"""

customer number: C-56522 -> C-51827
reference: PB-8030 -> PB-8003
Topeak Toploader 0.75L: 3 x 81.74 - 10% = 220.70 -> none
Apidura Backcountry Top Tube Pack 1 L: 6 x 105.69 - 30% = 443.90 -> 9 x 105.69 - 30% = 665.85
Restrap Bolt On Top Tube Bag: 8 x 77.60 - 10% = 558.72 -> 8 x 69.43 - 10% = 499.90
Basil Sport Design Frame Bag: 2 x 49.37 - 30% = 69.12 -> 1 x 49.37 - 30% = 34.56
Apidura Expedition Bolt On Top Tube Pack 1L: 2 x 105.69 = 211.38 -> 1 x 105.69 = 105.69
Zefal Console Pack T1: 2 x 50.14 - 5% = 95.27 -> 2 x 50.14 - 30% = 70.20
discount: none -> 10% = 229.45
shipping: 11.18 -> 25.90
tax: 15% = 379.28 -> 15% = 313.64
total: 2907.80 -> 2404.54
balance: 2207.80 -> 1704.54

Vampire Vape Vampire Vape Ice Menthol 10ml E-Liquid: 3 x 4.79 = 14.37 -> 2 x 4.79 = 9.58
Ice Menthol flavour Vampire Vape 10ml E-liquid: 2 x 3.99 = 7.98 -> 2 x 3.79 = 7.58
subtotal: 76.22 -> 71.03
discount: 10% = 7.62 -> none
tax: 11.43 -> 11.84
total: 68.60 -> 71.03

"""
"""

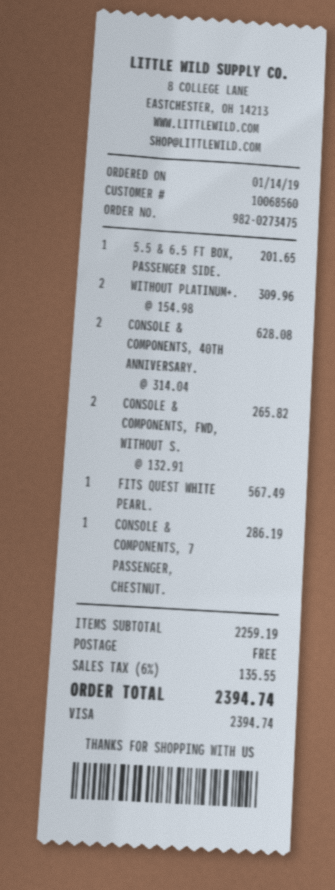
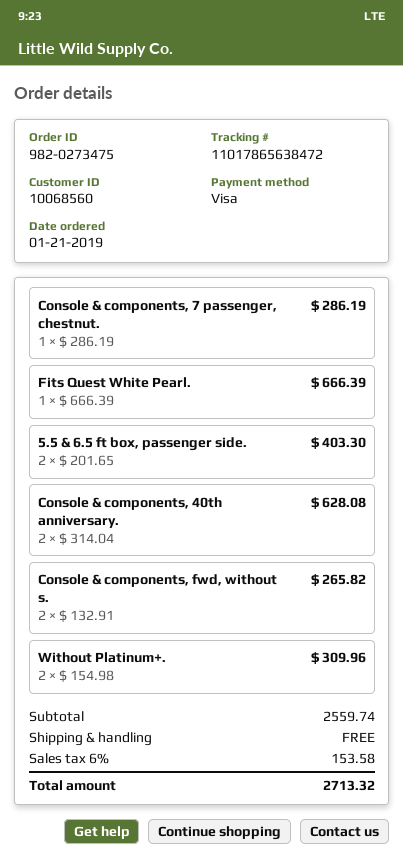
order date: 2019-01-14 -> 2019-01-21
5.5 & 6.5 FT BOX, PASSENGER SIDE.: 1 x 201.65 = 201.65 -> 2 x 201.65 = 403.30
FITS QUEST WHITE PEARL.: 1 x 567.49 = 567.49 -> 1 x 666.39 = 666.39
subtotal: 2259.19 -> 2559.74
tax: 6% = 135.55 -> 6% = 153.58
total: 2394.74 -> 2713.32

"""

▸ Task objective: Nothing but the lines above from the one containing "discount: none -> 10% = 229.45" through the one containing "total: 68.60 -> 71.03" should appear in the answer, each repeated exactly.

▸ Answer for the task:
discount: none -> 10% = 229.45
shipping: 11.18 -> 25.90
tax: 15% = 379.28 -> 15% = 313.64
total: 2907.80 -> 2404.54
balance: 2207.80 -> 1704.54

Vampire Vape Vampire Vape Ice Menthol 10ml E-Liquid: 3 x 4.79 = 14.37 -> 2 x 4.79 = 9.58
Ice Menthol flavour Vampire Vape 10ml E-liquid: 2 x 3.99 = 7.98 -> 2 x 3.79 = 7.58
subtotal: 76.22 -> 71.03
discount: 10% = 7.62 -> none
tax: 11.43 -> 11.84
total: 68.60 -> 71.03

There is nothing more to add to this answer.